== Input records ==

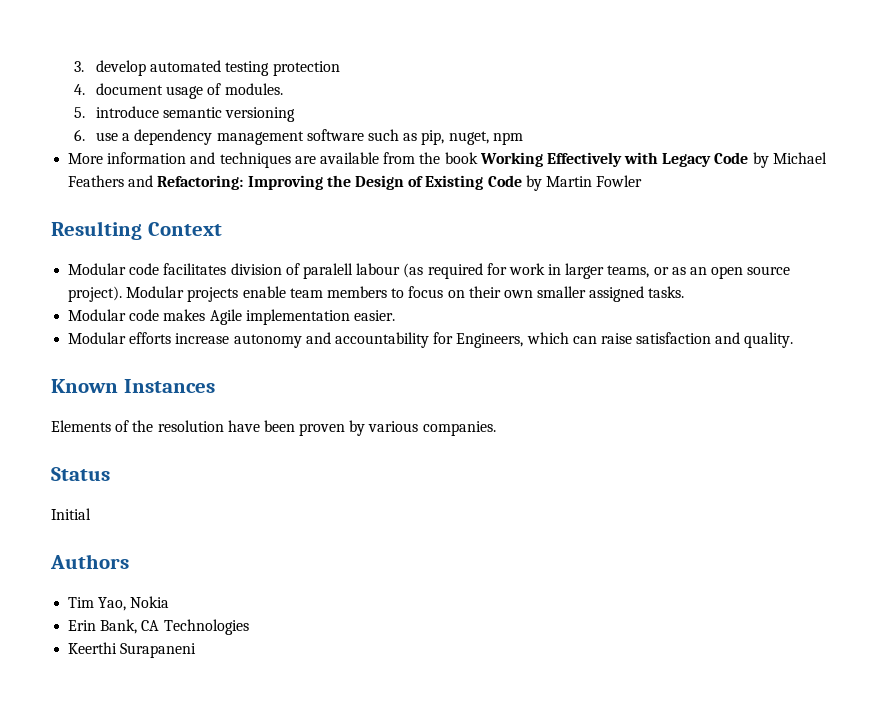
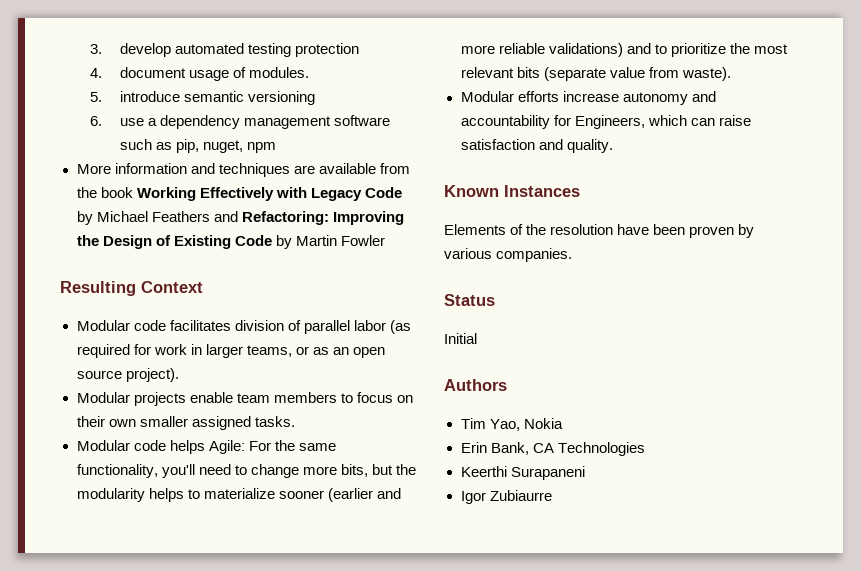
- Modular code facilitates division of paralell labour (as required for work in larger teams, or as an open source project). Modular projects enable team members to focus on their own smaller assigned tasks.
+ Modular code facilitates division of parallel labor (as required for work in larger teams, or as an open source project).
+ Modular projects enable team members to focus on their own smaller assigned tasks.
- Modular code makes Agile implementation easier.
+ Modular code helps Agile: For the same functionality, you'll need to change more bits, but the modularity helps to materialize sooner (earlier and more reliable validations) and to prioritize the most relevant bits (separate value from waste).
+ Igor Zubiaurre

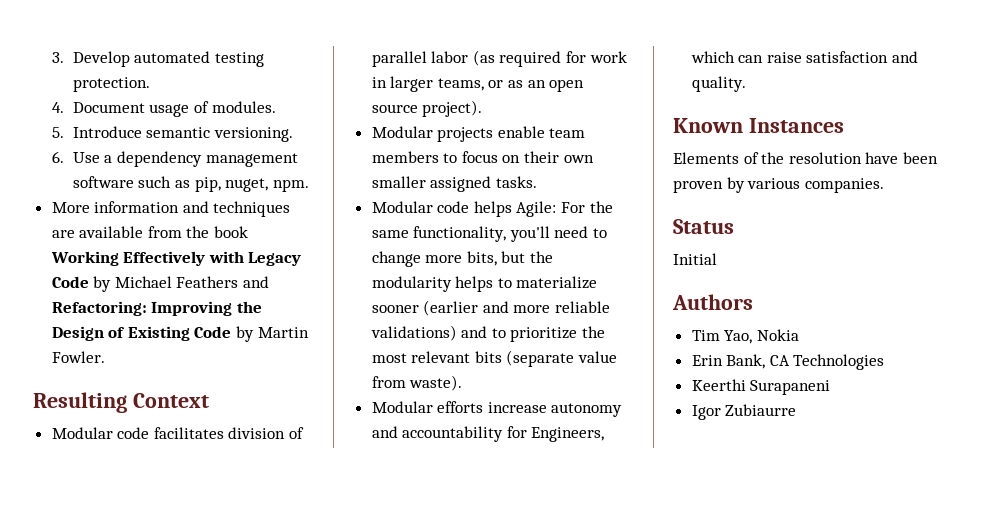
- 3. develop automated testing protection
+ 3. Develop automated testing protection.
- 4. document usage of modules.
+ 4. Document usage of modules.
- 5. introduce semantic versioning
+ 5. Introduce semantic versioning.
- 6. use a dependency management software such as pip, nuget, npm
+ 6. Use a dependency management software such as pip, nuget, npm.
- More information and techniques are available from the book Working Effectively with Legacy Code by Michael Feathers and Refactoring: Improving the Design of Existing Code by Martin Fowler
+ More information and techniques are available from the book Working Effectively with Legacy Code by Michael Feathers and Refactoring: Improving the Design of Existing Code by Martin Fowler.

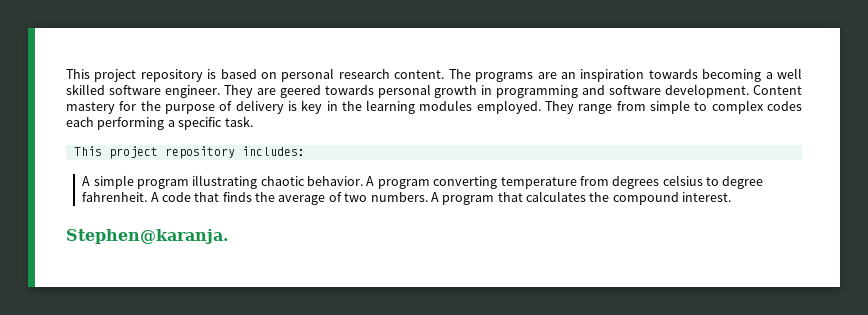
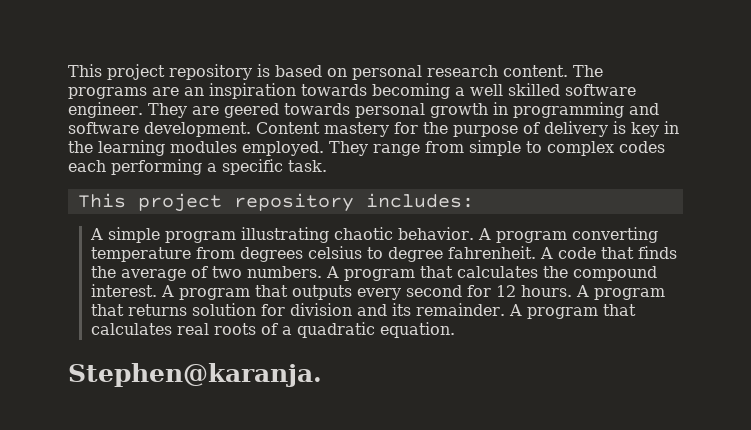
+ A program that outputs every second for 12 hours. A program that returns solution for division and its remainder. A program that calculates real roots of a quadratic equation.

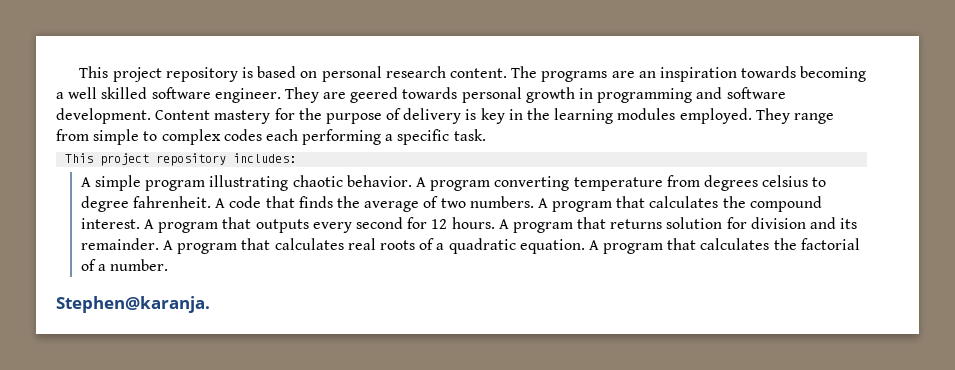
+ A program that calculates the factorial of a number.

===

**Work required**
Each line above that includes "Refactoring" should be shown.

**Answer to this exercise**
- More information and techniques are available from the book Working Effectively with Legacy Code by Michael Feathers and Refactoring: Improving the Design of Existing Code by Martin Fowler
+ More information and techniques are available from the book Working Effectively with Legacy Code by Michael Feathers and Refactoring: Improving the Design of Existing Code by Martin Fowler.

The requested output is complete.